Monday, 2 August 2004
Republican reality show
This comes from the online "Newsweek". In a nutshell, Illinois Republicans have to come up with someone to run against rising star Barack Obama. If they don't, he'll be free to travel around the country to campaign for Kerry and Edwards. Here it is:

July 31 - Here's the script: Find a dozen or so people with dreams of being a big-time politician. Stage an audition--each contestant makes a pitch to a panel of political pros. Do a Q and A. See how they think on their feet. Test their sound-bite skills. Check for skeletons in the closet. Finally, the panel huddles and picks a winner. The prize: running for the United States Senate. Sound like reality TV? Actually, this is how the Illinois Republican Party will select its nominee next week to face mega-star Democrat Barack Obama. But if it was realty TV, the show might be called, "Who Wants to be a Sacrificial Lamb?"

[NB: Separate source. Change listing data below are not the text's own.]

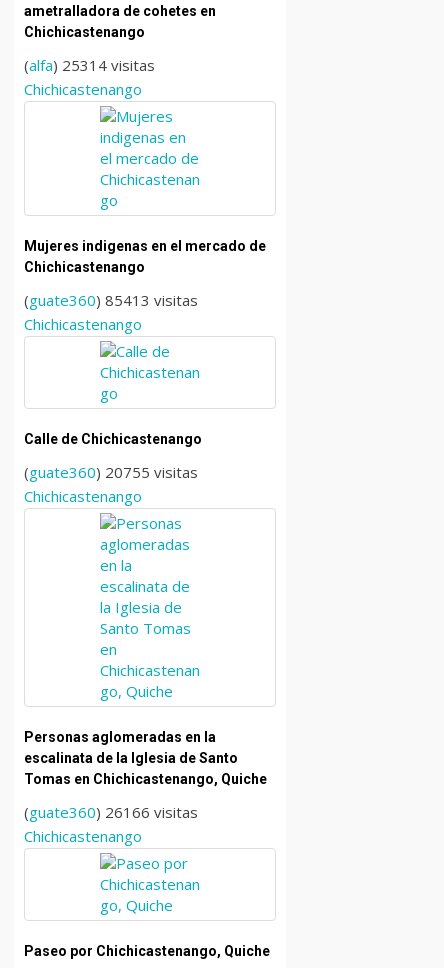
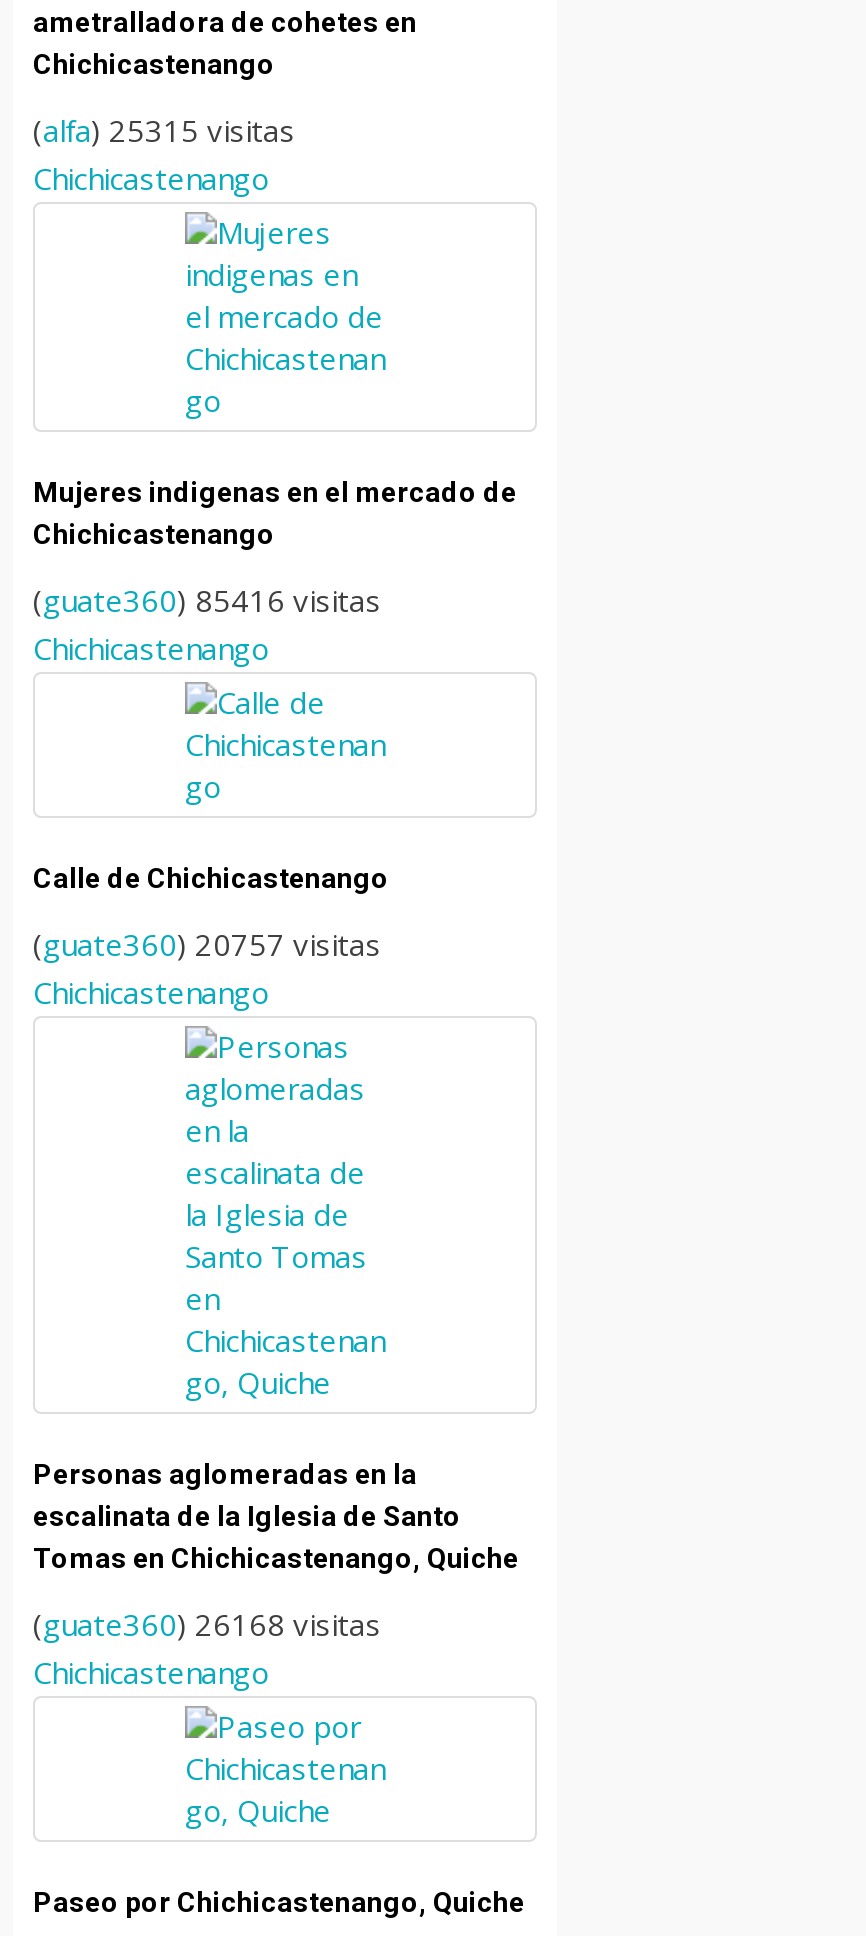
- (alfa) 25314 visitas
+ (alfa) 25315 visitas

- (guate360) 85413 visitas
+ (guate360) 85416 visitas

- (guate360) 20755 visitas
+ (guate360) 20757 visitas

- (guate360) 26166 visitas
+ (guate360) 26168 visitas
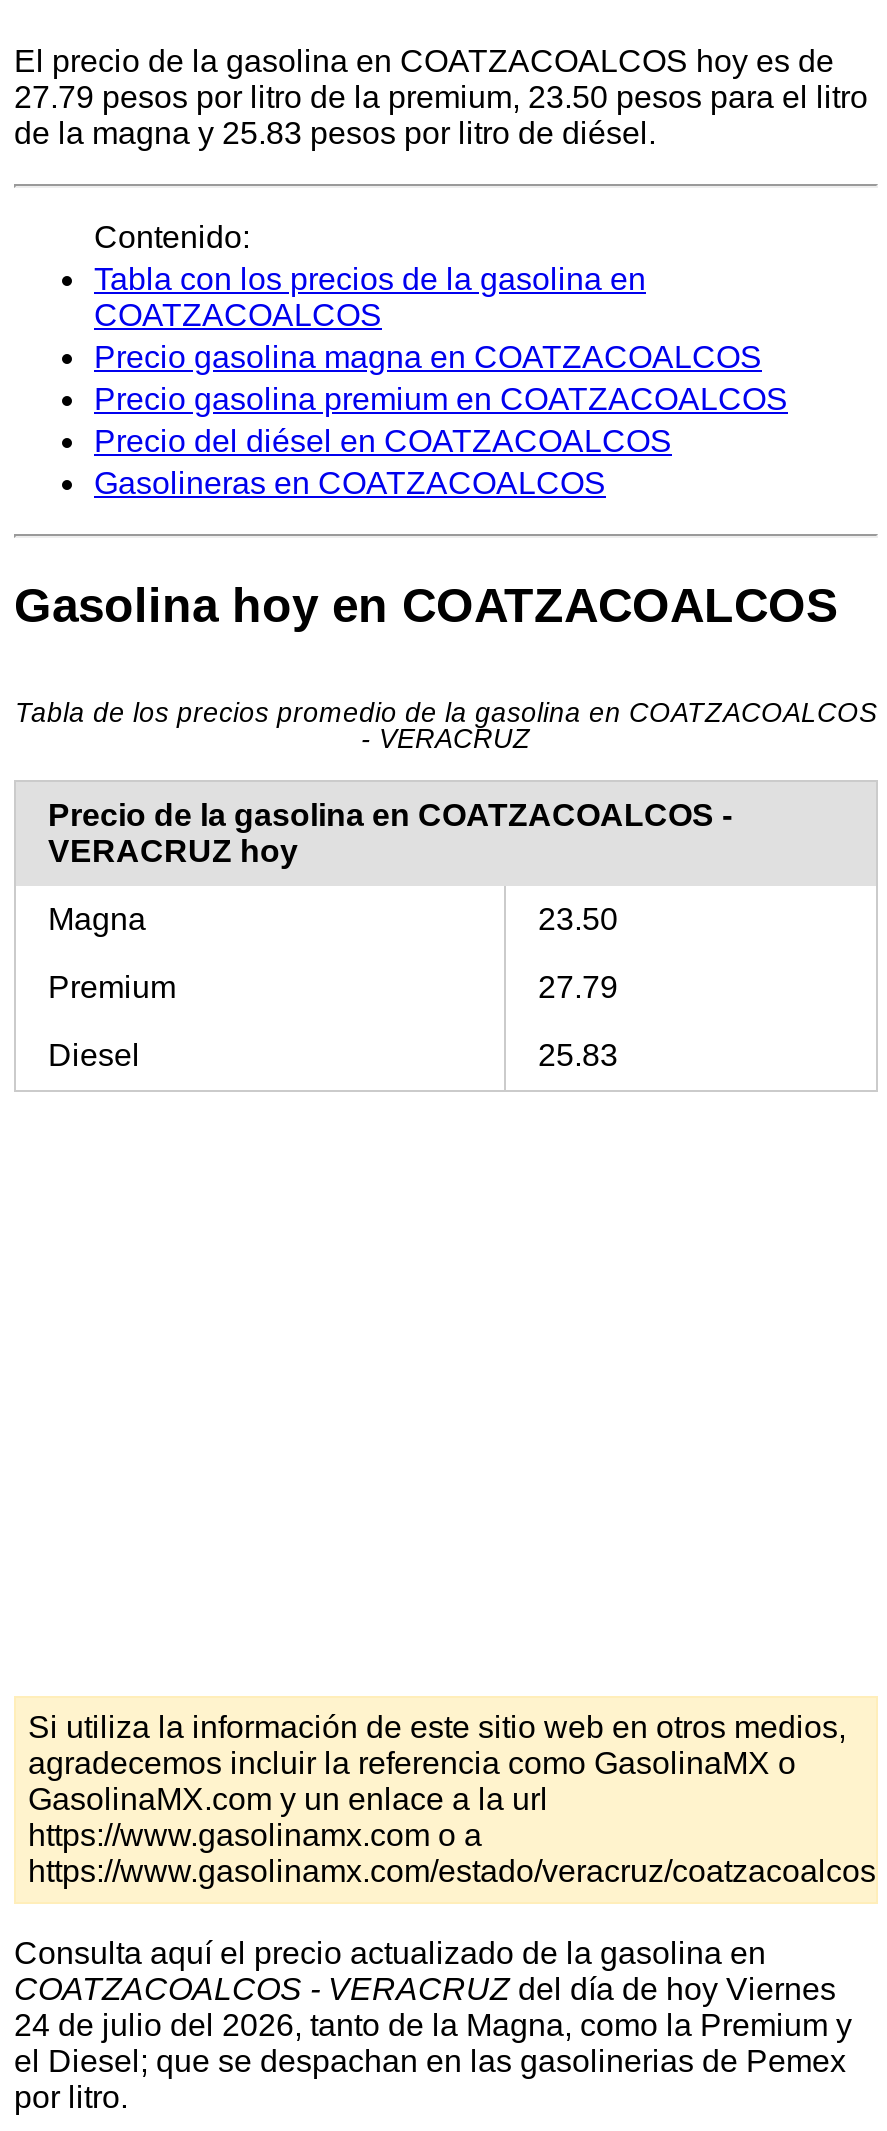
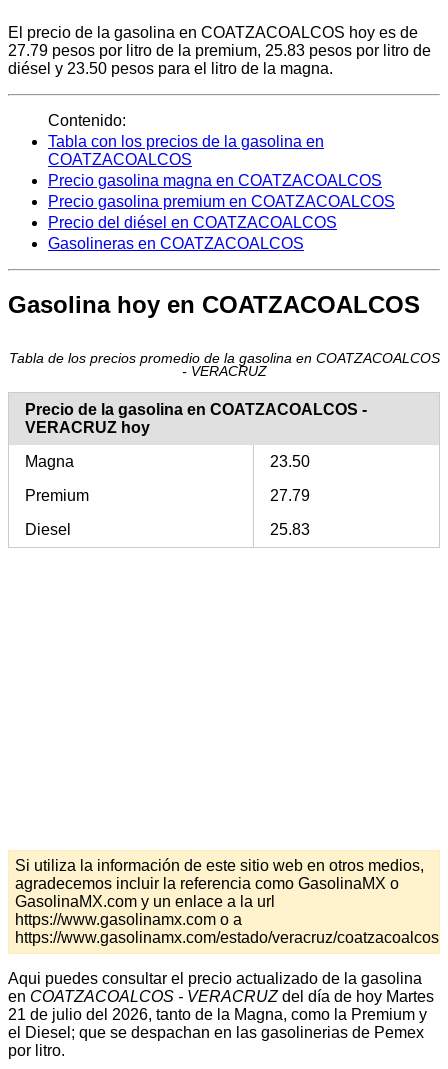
- 27.79 pesos por litro de la premium, 23.50 pesos para el litro
- de la magna y 25.83 pesos por litro de diésel.
+ 27.79 pesos por litro de la premium, 25.83 pesos por litro de
+ diésel y 23.50 pesos para el litro de la magna.

- Consulta aquí el precio actualizado de la gasolina en
- COATZACOALCOS - VERACRUZ del día de hoy Viernes
- 24 de julio del 2026, tanto de la Magna, como la Premium y
+ Aqui puedes consultar el precio actualizado de la gasolina
+ en COATZACOALCOS - VERACRUZ del día de hoy Martes
+ 21 de julio del 2026, tanto de la Magna, como la Premium y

Political odds-makers wouldn't give any Republican a ghost of a chance to beat Obama, who dazzled the Democratic convention in Boston last week. But the GOP has got to find somebody. "Essentially, they've got to find a very wealthy person with a big ego," says Paul Green, a Chicago political insider, "who's willing to spend a lot of money to lose big." The first GOP nominee, Jack Ryan, withdrew after details emerged about his visits to sex clubs with his reluctant former wife. The Republicans tried to convince some former governors and other bigwigs to run. They wouldn't touch it. Then they went after Da Coach, former Bears' helmsman Mike Ditka. He shared a few of his political views--he was against gay marriage but in favor of public hangings--but the Levitra pitchman ultimately punted. The Republican troubles were worsened by Ryan's dallying in making his withdrawl official. The party couldn't nominate a candidate until he filled out the paperwork, a delay that peeved the party leaders. "It took him five weeks to fill out a form that took about a minute to complete," says Mary Alice Erickson, vice-chairwoman of the State Republican Central Committee.

The would-be candidates will make their pitches at the spiffy Union League Club in Chicago. The prospects will be appear before 19 Republican bosses. "They'll be put in a holding room, and then called in one by one," Erickson says. "Each will make a presentation and we'll ask questions. Then we'll go into executive session and hopefully come to a consensus."

The Republicans asked interested job-seekers to send in a bio. From that pool--the GOP won't say how many put in for the job--the party picked about a dozen. Among the prospects are dairy owner Jim Oberweis, who lost to Ryan in the primary and antagonized the White House along the way, chiefly by ripping President Bush's plan to grant amnesty to illegal immigrants. Other contenders include retired Air Force Major Gen. John Borling, Cook County Commissioner Elizabeth Gorman as well as some wealth entrepreneurs, including John Cox and Chirinjeev Kathuria. Some party leaders have been trying to recruit Orion Samuelson, a retired farm news broadcaster beloved in the corn belt. Samuelson says he might consider the race, but made it plain he wasn't about to spend any of his own money on it.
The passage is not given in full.